Talk of Easy Eddie makes for a nice transition to the N72 (see what I did there - same thing that happens to English and Spanish in the TexMex frontier, though, I will say that the meaning of "Goyo" in Mexican Spanish never changes, whether north or south of the border, for those with limited Spanish skills who have a professed interest in the matter). If the N72 were an alley, and you screamed Easy Eddie's name into it, what would you have? The echo of course, but just a squeeky ni’gh inaudible sound, rather than the noise of the shouted name itself as that would simply be too much explicit recognition. Though, I will say, you might also hear the faint tendrils of a previous and rather ominous conversation between Eddie and someone from the ever-present if ever-powerful Newberg-MJH-Lucas Prospect Syndicate (NMLPS), something that sounded vaguely like: "Your dead to us, Easy Eddie. Dead". With friends like for MJH, well, he seems to have gone rogue, and I’m always looking over my shoulder for fear that he’s picking off helpless IPs around the country and I’m next.

Whatever the case, and to my surprise, in a list full of, err, umm, surprises, Eddie's Dominican prospect doppleganger Leury Garcia has somehow leaped into the top 30 despite the fact he is merely 1/2 the prospect (unlike (D)irk Nowitski, all "D"). Leury will likely never make it out of AA. That would make his ceiling as a prospect about that of a 3A player, no?

So If Easy Eddie (~top 30) is the most glaring omission from the N72, what are a few of the other surprises. Ruben Sierra Jr. (~top 40) is quite a doosie as well. Oh and before I go on, I should get this out of the way: Numerical rankings are irrelevant.
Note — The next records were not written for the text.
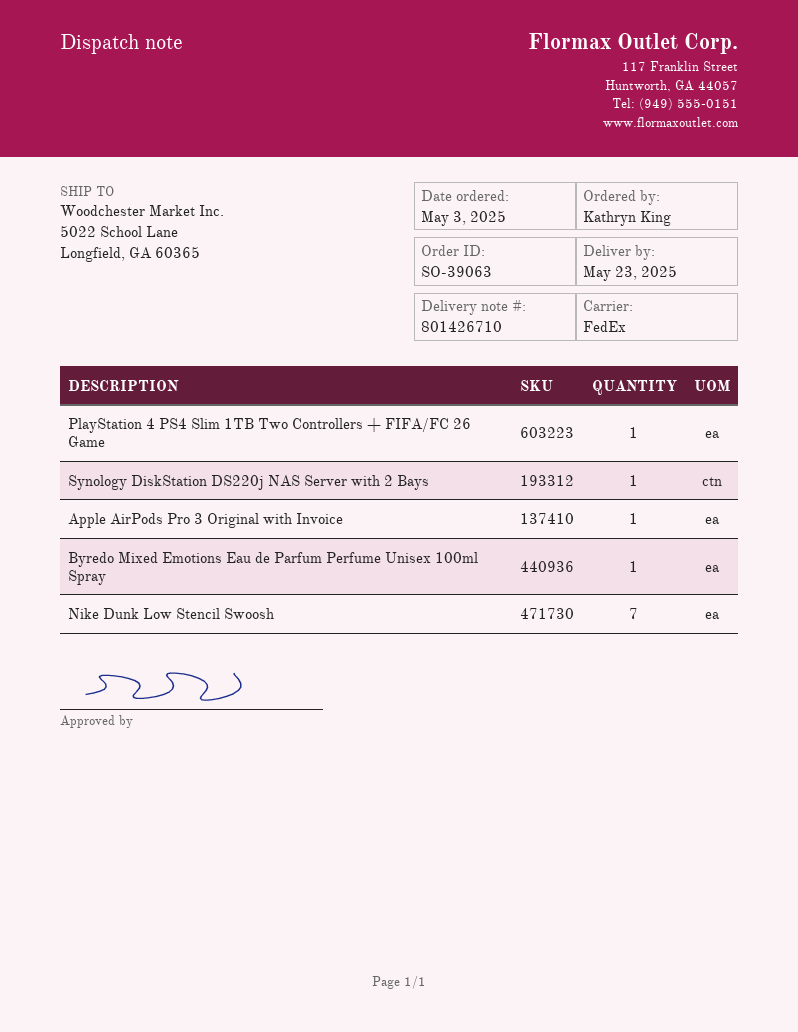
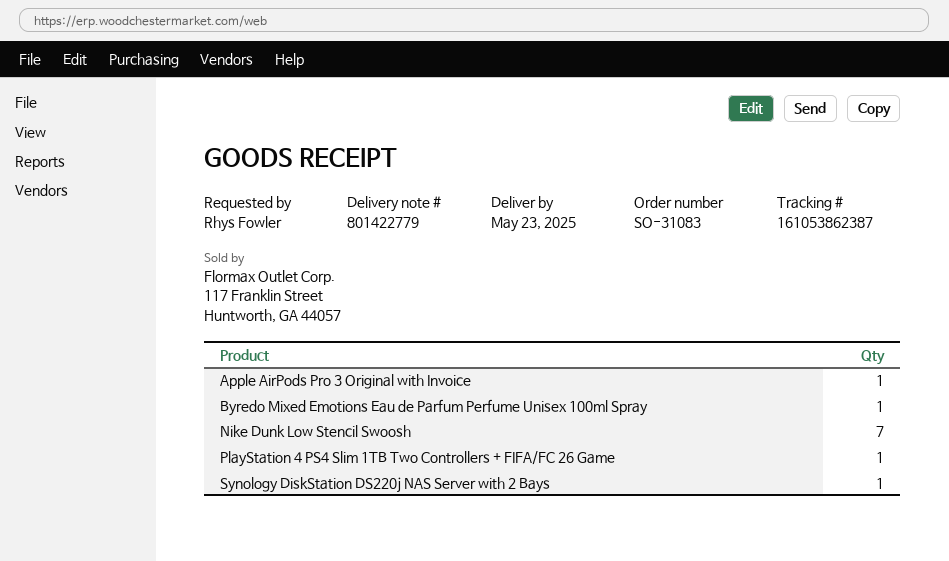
order number: SO-39063 -> SO-31083
delivery note number: 801426710 -> 801422779
ordered by: Kathryn King -> Rhys Fowler

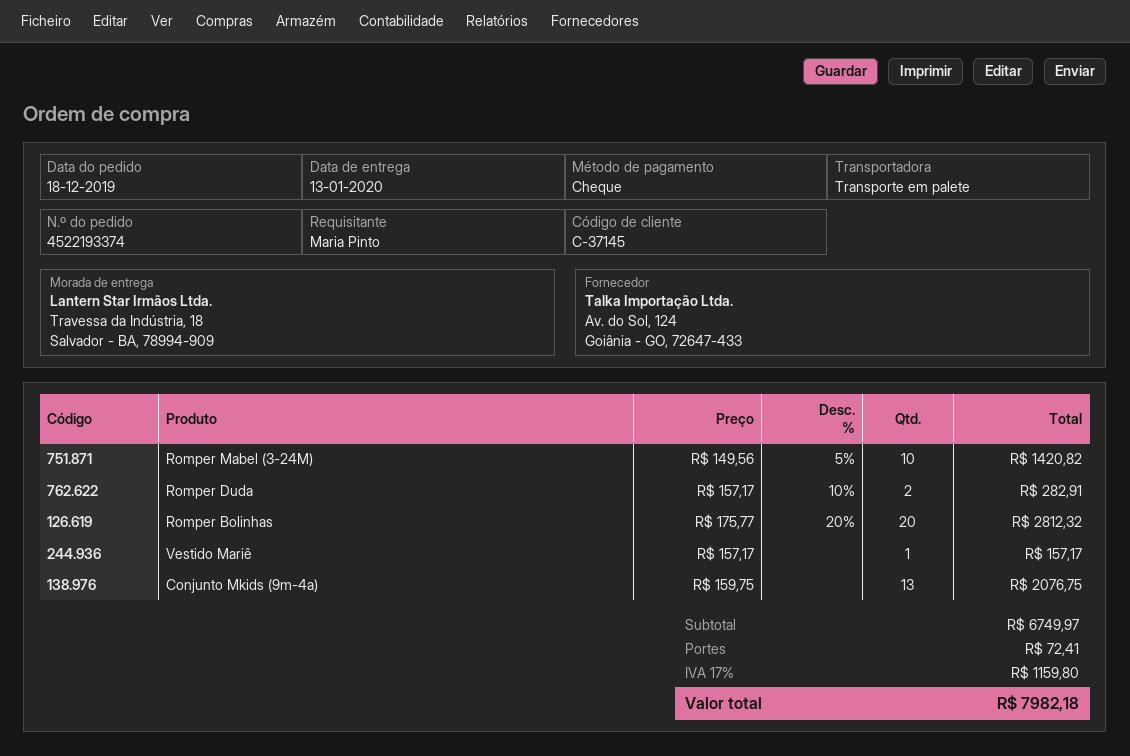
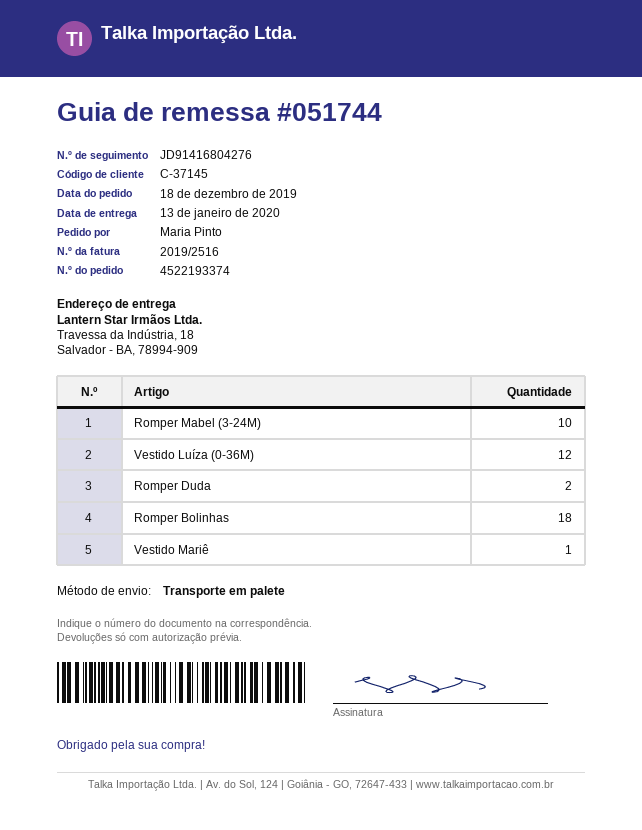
Romper Bolinhas: 20 -> 18
Conjunto Mkids (9m-4a): 13 -> none
Vestido Luíza (0-36M): none -> 12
Ok, now that this is settled, the surprises. Well, they can be classified in two ways: 1. Discreet surprises ("JPro at six!@?"; "A fifth outfielder at 31?"; "Tony Doyle after Brennan Garr, really?!"; "Sierra Jr who?"; “Tevor Hurley? You mean Eric?”); 2. Analytical clusterfuck (picks, 27-72). Without actually purchasing the book, and having no real explanation about the analytical framework that may or may not undergird the list, I can only say “WTF?” to the bottom 50, inscrutably arranged as they are. There _are_ tiers lurking around in that list, or so it is claimed, hidden from plain view as it were, and, by all indications, of suspect efficacy.

So, since there are no templates, measures, frameworks, explication (even in his own LSB thread oddly enough), data sets, pie charts, strategems, or some intricately reasoned "Philosophy of a Humble(d) IP" put forward, the easiest way to parse the list is in this bipartate manner:

1. Discrete surprises

Omissions altogether: Easy Eddie (top 30); Ruben Sierra (top 40); Trevor Hurley (top 40)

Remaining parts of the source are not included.